Supported option values

  • resolution: 720p, 1080p.

  • voice_language: English (US), English (UK), Spanish, French, German, Italian, Portuguese (Brazil), Japanese, Korean, Hindi.

  • voice: Zephyr (Female), Puck (Male), Charon (Male), Kore (Female), Fenrir (Male), Leda (Female), Orus (Male), Aoede (Female), Callirrhoe (Female), Autonoe (Female), Enceladus (Male), Iapetus (Male), Umbriel (Male), Algenib (Male), Despina (Female), Erinome (Female), Laomedeia (Female), Achernar (Female), Algieba (Male), Schedar (Male), Gacrux (Female), Pulcherrima (Female), Achird (Male), Zubenelgenubi (Male), Vindemiatrix (Female), Sadachbia (Male), Sadaltager (Male), Sulafat (Female), Alnilam (Male), Rasalgethi (Male).

Argument recommendations

Use these patterns for consistent quality:

  • image: the only first-frame input; use P-Image to create the still, then upload the file. Example bundles on this page label the still text start_image_prompt for readability—that name is not an API parameter.

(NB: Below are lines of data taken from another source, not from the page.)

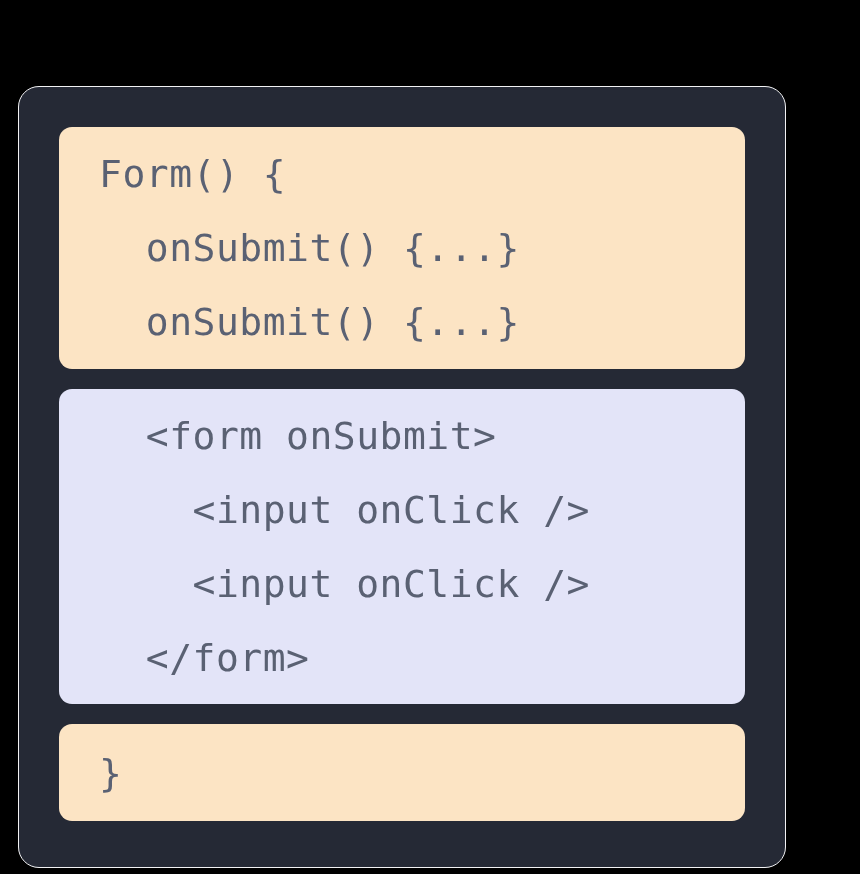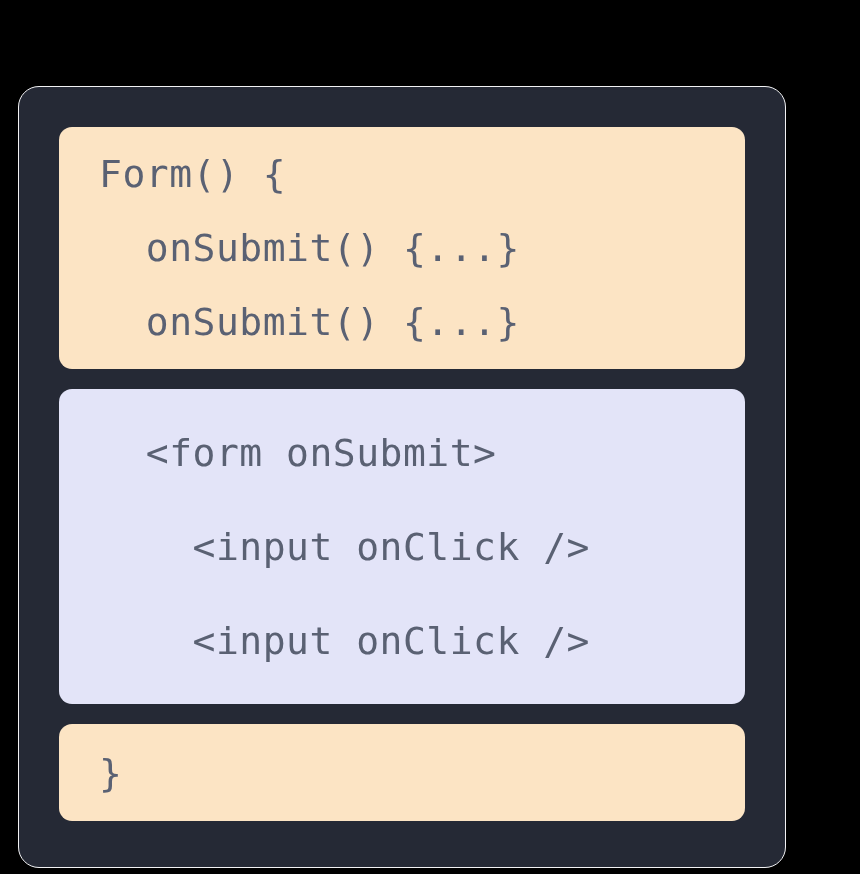--- a/index.html
+++ b/index.html
@@ -42,21 +42,21 @@
   .code-block {
     box-sizing: border-box;
     border-radius: 13px;
     padding: 24px 0 24px 0;
     display: flex;
     flex-direction: column;
     justify-content: center;
   }
 
   .block-component-outer { background: #fce4c4; }
-  .block-markup          { background: #e3e4f8; gap: 20px; }
+  .block-markup          { background: #e3e4f8; }
 
   #block-open   { height: 242px; }
   #block-markup { height: 315px; }
   #block-close  { height: 97px; }
 
   .code-line {
     font-family: "DejaVu Sans Mono", "Liberation Mono", monospace;
     font-size: 38px;
     line-height: 74px;
     color: #5a6173;
@@ -79,20 +79,21 @@
     <div id="block-open" class="code-block block-component-outer">
       <div class="code-line">Form() {</div>
       <div class="code-line">  onSubmit() {...}</div>
       <div class="code-line">  onSubmit() {...}</div>
     </div>
 
     <div id="block-markup" class="code-block block-markup">
       <div class="code-line">  &lt;form onSubmit&gt;</div>
       <div class="code-line">    &lt;input onClick /&gt;</div>
       <div class="code-line">    &lt;input onClick /&gt;</div>
+      <div class="code-line">  &lt;/form&gt;</div>
     </div>
 
     <div id="block-close" class="code-block block-component-outer">
       <div class="code-line">}</div>
     </div>
 
   </div>
 </div>
 
 </body></html>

  • seed: set when you need reproducible A/B variants; change only one variable at a time.

  • audio vs voice_script: prefer audio when exact timing/pronunciation is critical; otherwise use voice_script for speed and scale.

  • voice + voice_language: choose together and align persona with your start-frame identity.

  • voice_prompt: keep to delivery style only (tone, speed, emotion), not content.

  • video_prompt: use for movement/framing/background behavior; avoid re-stating the script.

  • resolution: iterate in 720p, then rerun final assets in 1080p.

  • disable_prompt_upsampling: set true for strict prompt control and reproducibility; keep false when you want automatic prompt enhancement.

  • disable_safety_filter: keep default behavior unless you have an explicit moderated workflow for disabled filtering.